元宇宙正在生成新型财产权利关系,奠定前所未有的权利义务结构、复杂法律属性和金融业态。 NFT作为基于区块链架构的新型数字财产,正成为元宇宙中的重要财产形态。NFT数字作品交易体现为“准”有形作品的流转,在有形作品线下转让所有权与数字作品线上许可著作权之外,构建了新的版权交易机制。在以实体作品为标的的交易中,消费者可以直接取得实体作品的所有权,而NFT数字作品交易则体现为数字资产法律关系的链上交易。其直接交易的不是数字作品,而是NFT本身。除专门约定外,NFT所映射数字作品的版权与所有权并不随NFT数字作品交易而当然移转,消费者可以获得访问NFT所映射的正版数字作品的权利。NFT数字作品交易的法律规范不完备,面临无法可依、有法难依的现实困境,亟需立法与司法部门予以回应。

2022年12月,杭州市中级人民法院宣布“胖虎打疫苗”案终审判决,基本案情如下。深圳奇策迭出文化创意有限公司經漫画家马千里授权拥有“我不是胖虎”系列作品的独占性财产权,但其发现某用户未经授权即在Bigverse平台(原与宙科技有限公司运营)铸造并发售“胖虎打疫苗” NFT数字作品,遂将原与宙公司诉至法院。一审法院认为,Bigverse平台不仅要履行一般网络服务提供者的责任,还应当建立有效的知识产权审查机制,该平台在拥有较强控制能力的前提下未尽到审查注意义务,存在主观过错,构成帮助侵权,需赔偿版权持有人的经济损失。二审法院驳回被告的上诉,维持原判,认为NFT交易平台所提供的网络服务有别于《信息网络传播权保护条例》所规制的服务类型,基于Bigverse平台提供网络服务的性质、控制能力、可能引发的侵权后果以及营利模式,其对网络用户侵害信息网络传播权的行为相对一般网络服务提供者而言,负有较高的法律注意义务。本案作为我国NFT侵权第一案,为NFT法律属性的界定、交易平台法律责任及交易风险治理的建构等层面提供了有益参考,因此,它入选“2022年度中国网络治理十大司法案件”。但是,司法案例并不能替代法律规范,NFT数字作品交易依旧面临如下法制挑战。
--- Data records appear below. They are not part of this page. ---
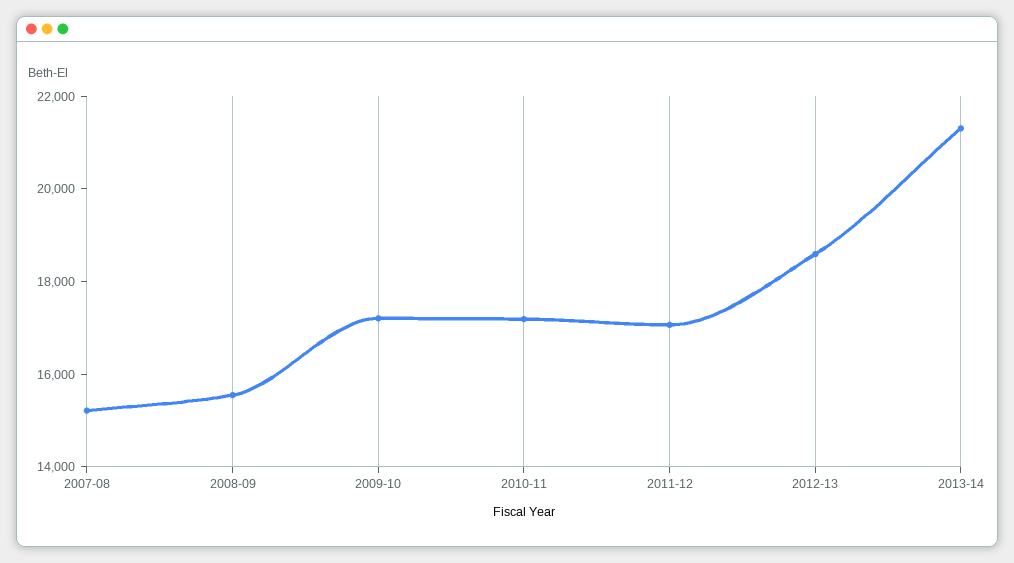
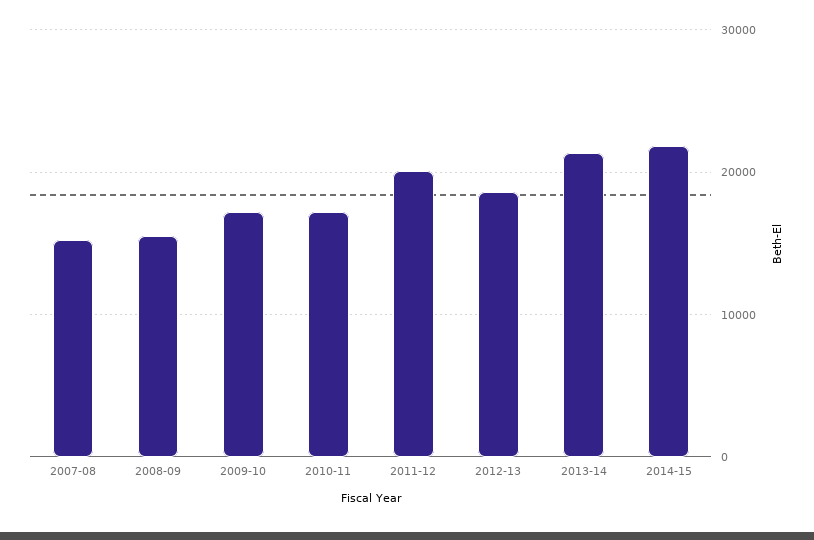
2011-12: 17000 -> 20000
2014-15: none -> 22000

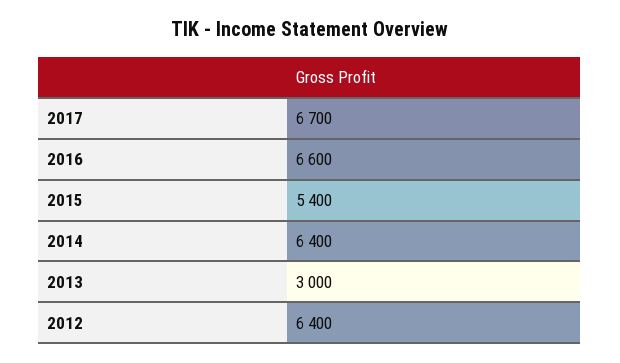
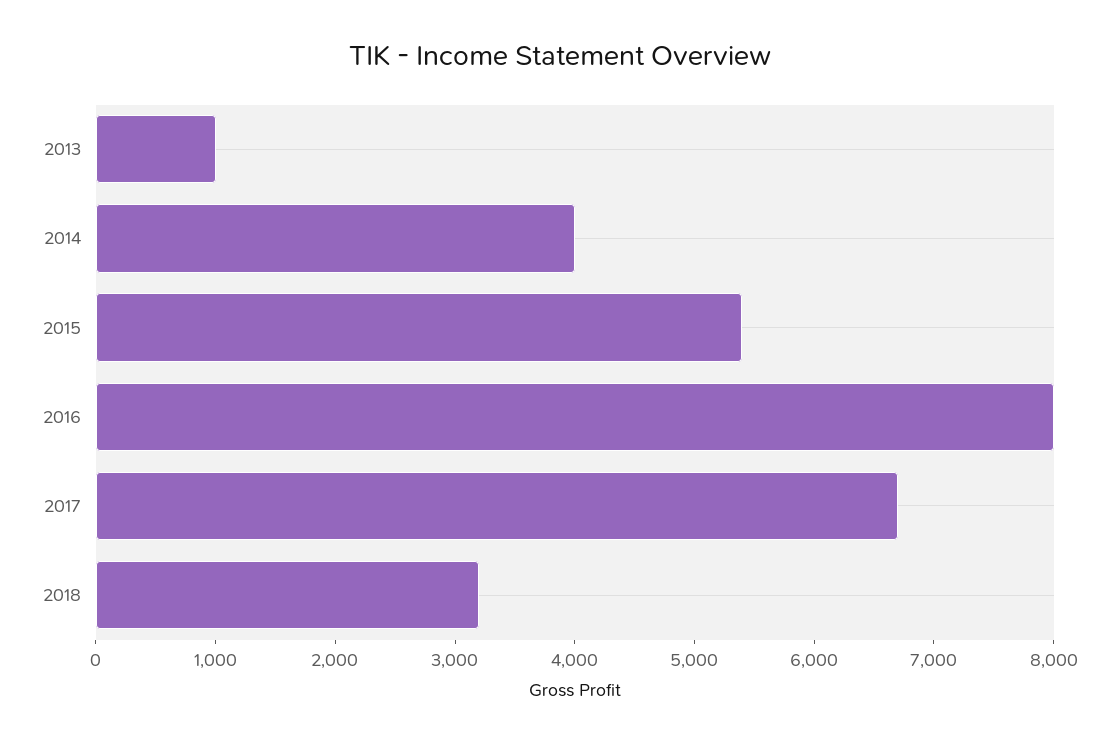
2016: 6600 -> 8000
2014: 6400 -> 4000
2013: 3000 -> 1000
2012: 6400 -> none
2018: none -> 3200

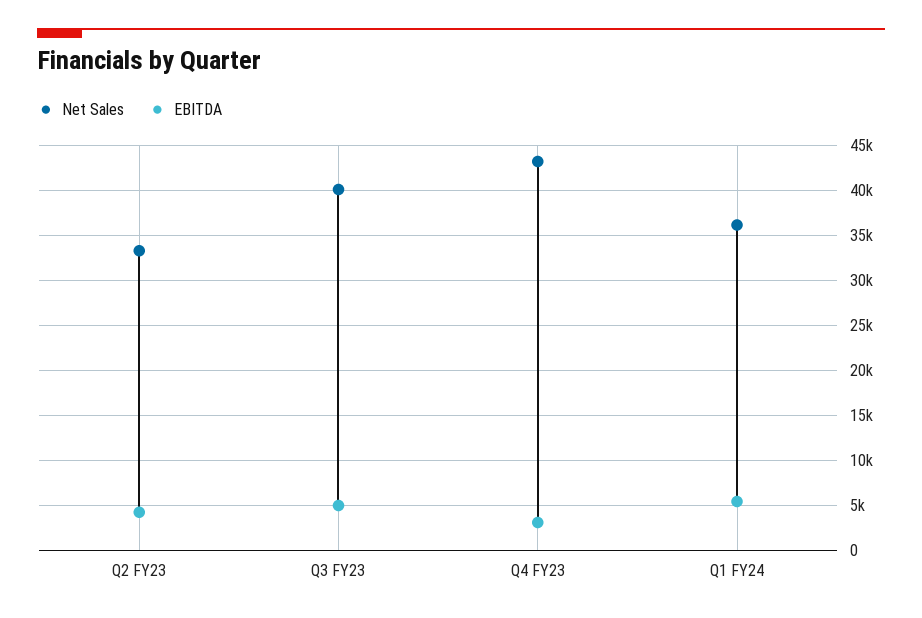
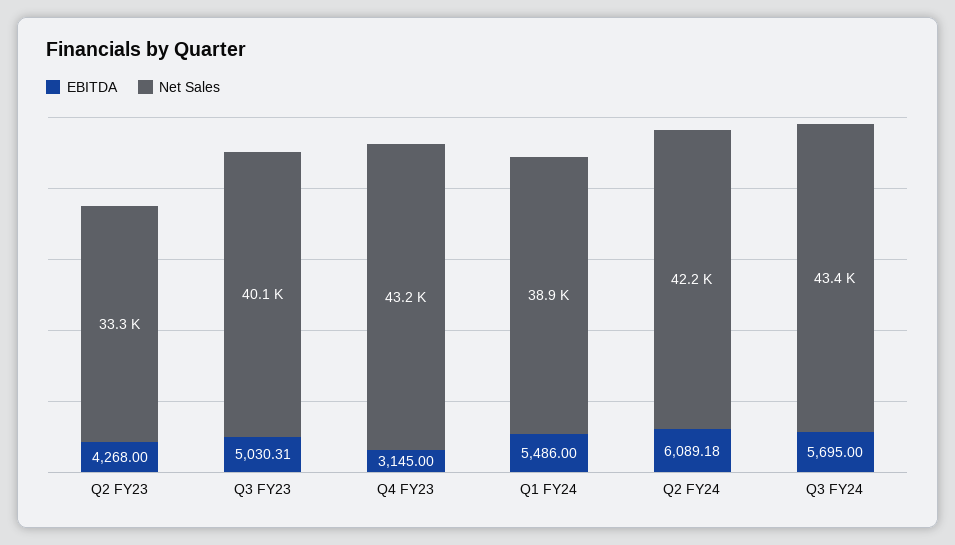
Net Sales, Q1 FY24: 36000 -> 38900
EBITDA, Q2 FY24: none -> 6089.18
Net Sales, Q2 FY24: none -> 42200
EBITDA, Q3 FY24: none -> 5695
Net Sales, Q3 FY24: none -> 43400

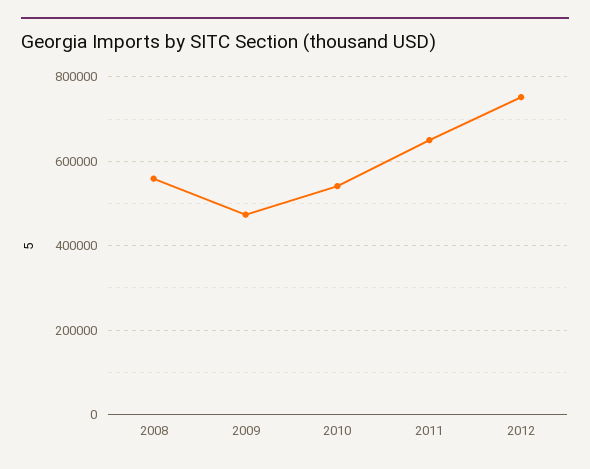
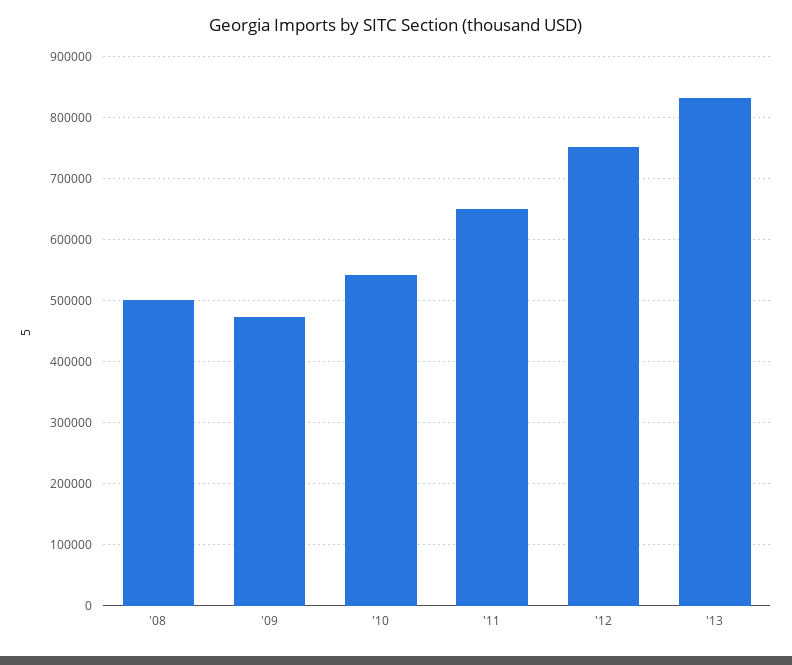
2008: 560000 -> 500000
'13: none -> 830000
首先,NFT的法律属性不清。“胖虎打疫苗”案两审法院分别将NFT交易定性为“数字商品的所有权流转”与“财产性权益的移转”。学界对NFT的法律属性存在物权说、债权说、知识产权说和权益凭证说等诸多观点,远未达成共识。近年,包括NFT等在内以区块链为底层技术的数字资产法律属性存在明显的认知分歧,严重影响金融监管执法和司法裁判。治理NFT数字作品交易的法律风险,应从立法层面明确NFT的法律属性。每个NFT都拥有独特的编码,具有唯一性和稀缺性,持有人可以通过密钥实现对NFT的绝对控制,实现一物一权的基本法理;NFT数字作品的购买者可以取得NFT的所有权,实现排他性的占有和使用,本文倾向于将NFT认定为物权的观点。

其次,交易平台的主体责任不明。“胖虎打疫苗”案否认了NFT交易平台以避风港原则为由,逃避事前审查的抗辩,指出其作为新型网络服务提供者,应当承担较高的注意义务。但上述判决当前尚属鲜见的个案,对整个行业缺乏普遍的法律约束力,实践中交易平台逃避法律责任的状况屡见不鲜,尤其是自2022年下半年以来,行业风险不断,NFT交易平台的责任范畴与落实方式有待普适性的司法与法律指引。

最后,针对NFT数字作品交易的传统法制保护存在不足。个别案件的判决指出,NFT具备稀缺性、排他性、可支配性等财产属性,是特殊的网络虚拟财产,属于受法律保护的财产权客体范畴。但其作为无形财产,对传统财产观念造成了挑战。传统民法对财产的保护方法以有形财产为对象,且在功能上多为事后救济,并不注重事前预防。NFT数字作品交易不可逆转,仅凭事后“通知—删除”规则难以杜绝侵权风险,也难以实现恢复原状的法律效果,一旦忽视事前审查,则可能严重影响整个交易的合法性基础。

三、交易环节的法律风险分析

(一)知识产权侵权风险

首先,NFT数字作品未必取得合规授权。铸造者可能未经著作权人授权即利用盗取的数字作品复制件,冒用著作权人合法身份或以其他身份铸造数字作品的NFT并在平台发售,侵犯著作权人的权益。如美国艺术家Aja Trier在Open Sea平台发现了接近8.6万个基于她的IP作品创建的NFT数字作品,而她本人从未进行过NFT相关的任何操作。另外,铸造者可能仅拥有作品的部分权利,存在超越授权范围铸造的风险。如Basquiat的作品Free Comb with Pagoda以NFT数字作品的形式于Open Sea售卖不久,即被Basquiat的遗产管理部门举报下架,原因系铸造者仅拥有实体作品的所有权,其自行将实体作品的数字化复制件铸造上链,侵犯了原权利人的著作权。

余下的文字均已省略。